▶ **Your instructions**: Only the lines from the one containing "subtotal: 369.13 -> 389.16" through the last line of the material should be copied, exactly as written and without pictures.

---------- Information provided ----------

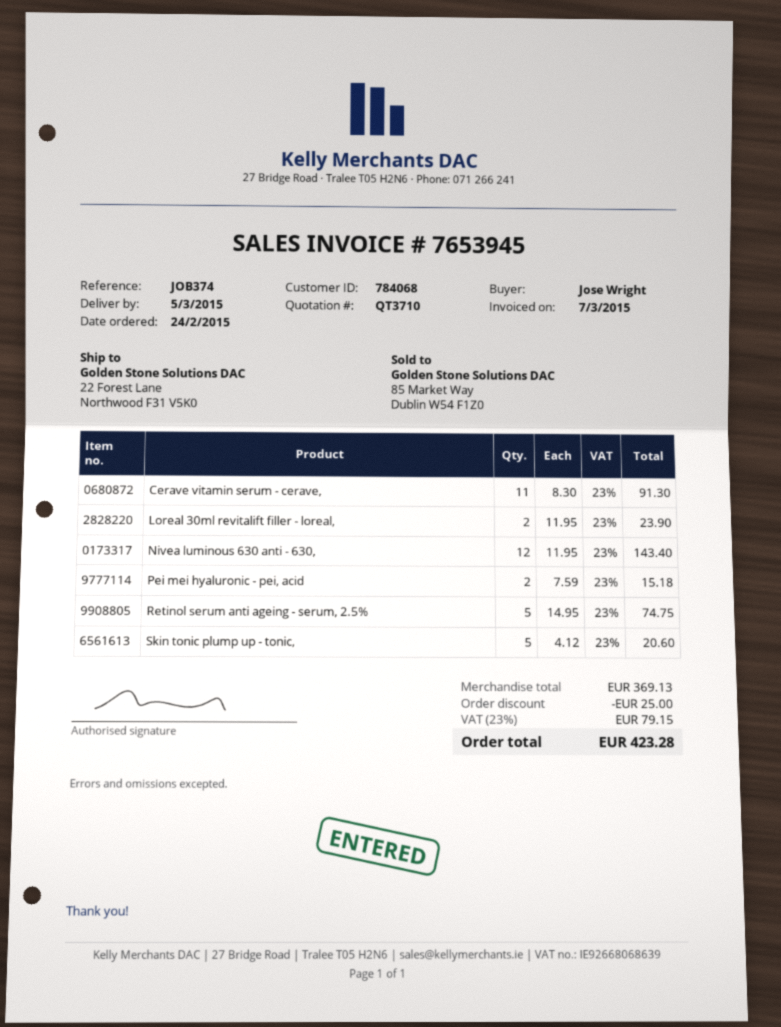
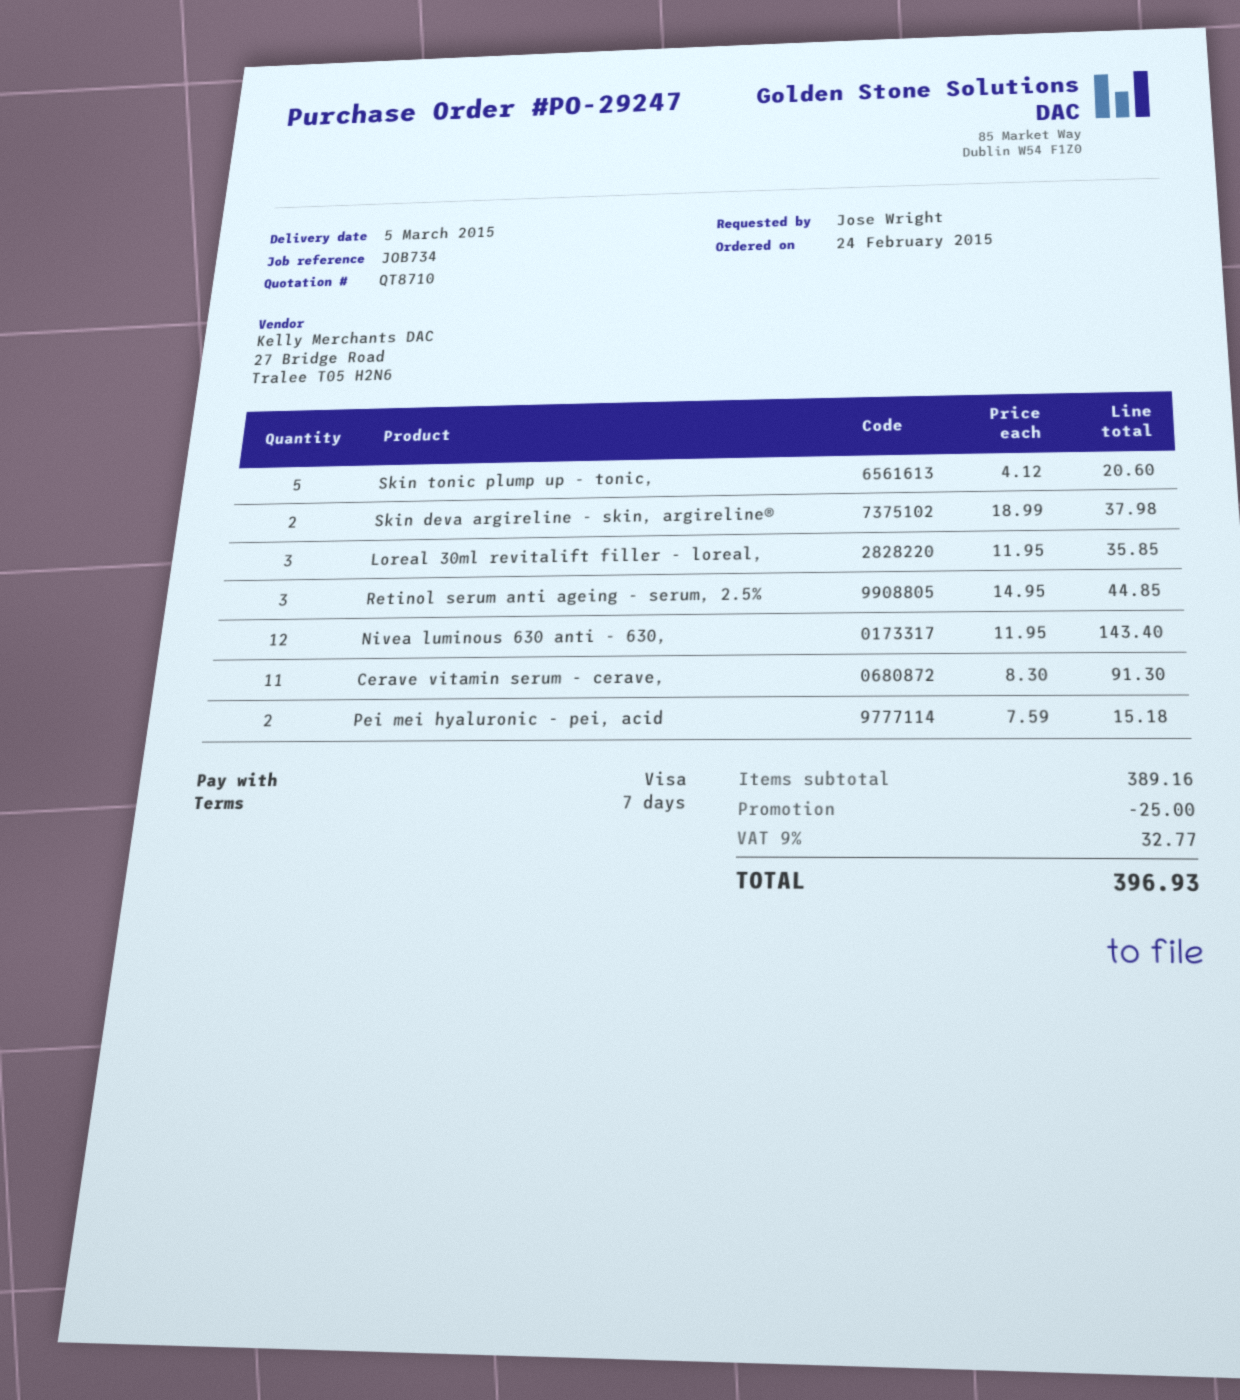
quote number: QT3710 -> QT8710
reference: JOB374 -> JOB734
Loreal 30ml revitalift filler - loreal,: 2 x 11.95 = 23.90 -> 3 x 11.95 = 35.85
Retinol serum anti ageing - serum, 2.5%: 5 x 14.95 = 74.75 -> 3 x 14.95 = 44.85
Skin deva argireline - skin, argireline®: none -> 2 x 18.99 = 37.98
subtotal: 369.13 -> 389.16
tax: 23% = 79.15 -> 9% = 32.77
total: 423.28 -> 396.93

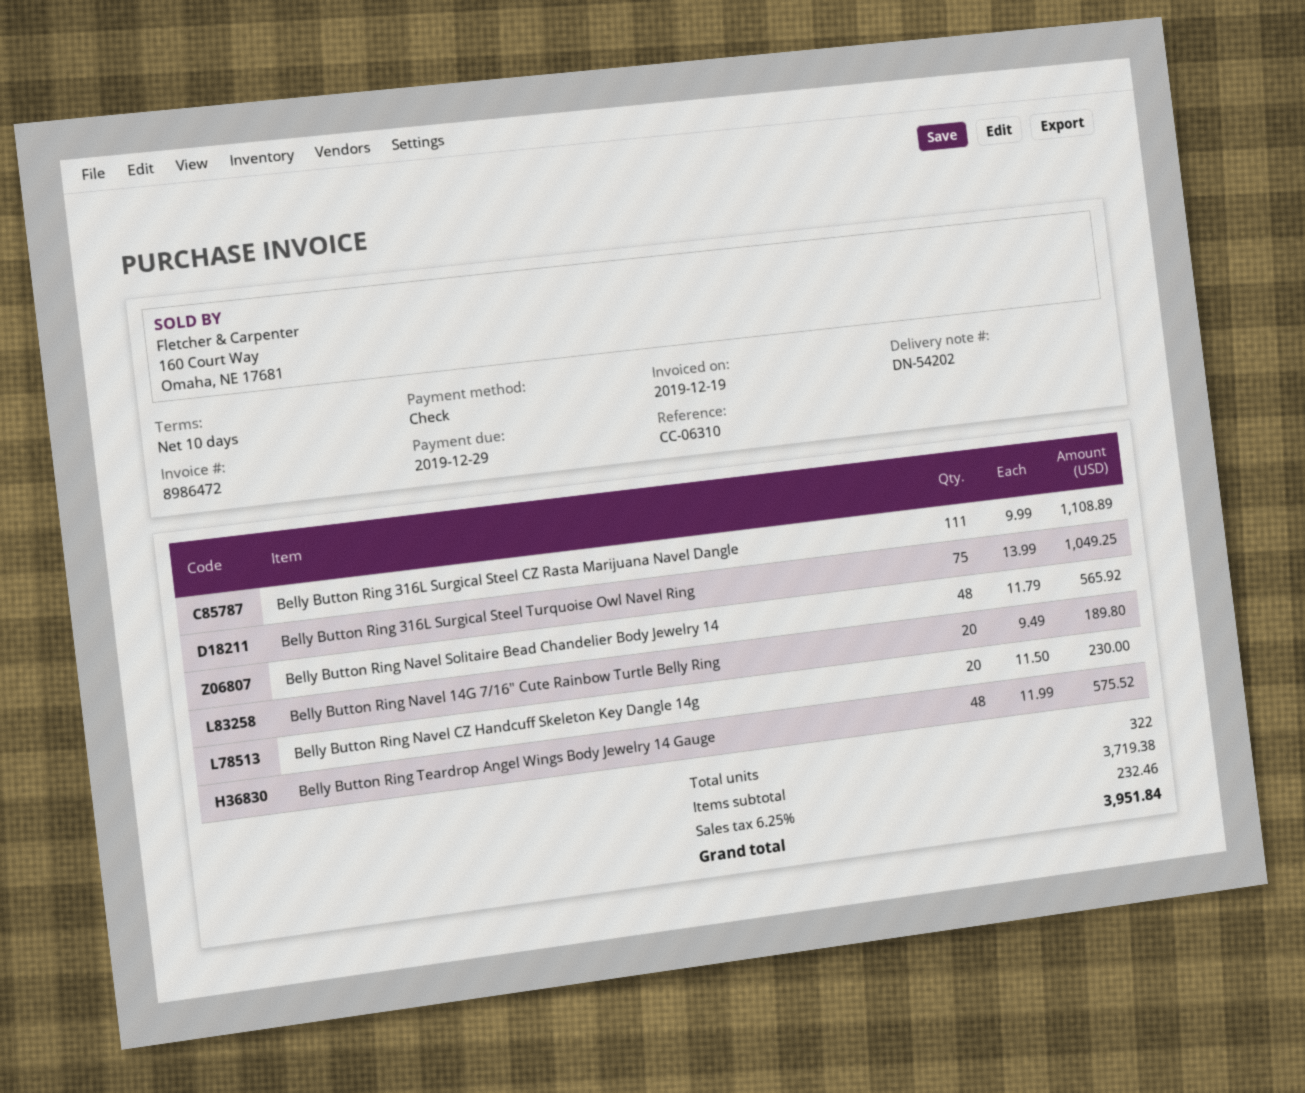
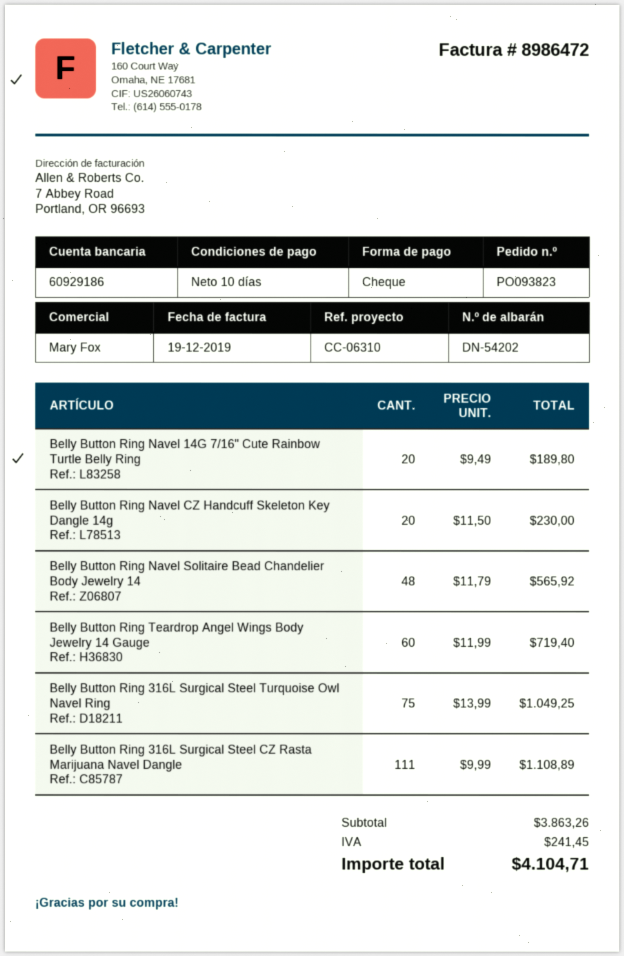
Belly Button Ring Teardrop Angel Wings Body Jewelry 14 Gauge: 48 x 11.99 = 575.52 -> 60 x 11.99 = 719.40
subtotal: 3719.38 -> 3863.26
tax: 232.46 -> 241.45
total: 3951.84 -> 4104.71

----------

▶ **Reply**:
subtotal: 369.13 -> 389.16
tax: 23% = 79.15 -> 9% = 32.77
total: 423.28 -> 396.93

Belly Button Ring Teardrop Angel Wings Body Jewelry 14 Gauge: 48 x 11.99 = 575.52 -> 60 x 11.99 = 719.40
subtotal: 3719.38 -> 3863.26
tax: 232.46 -> 241.45
total: 3951.84 -> 4104.71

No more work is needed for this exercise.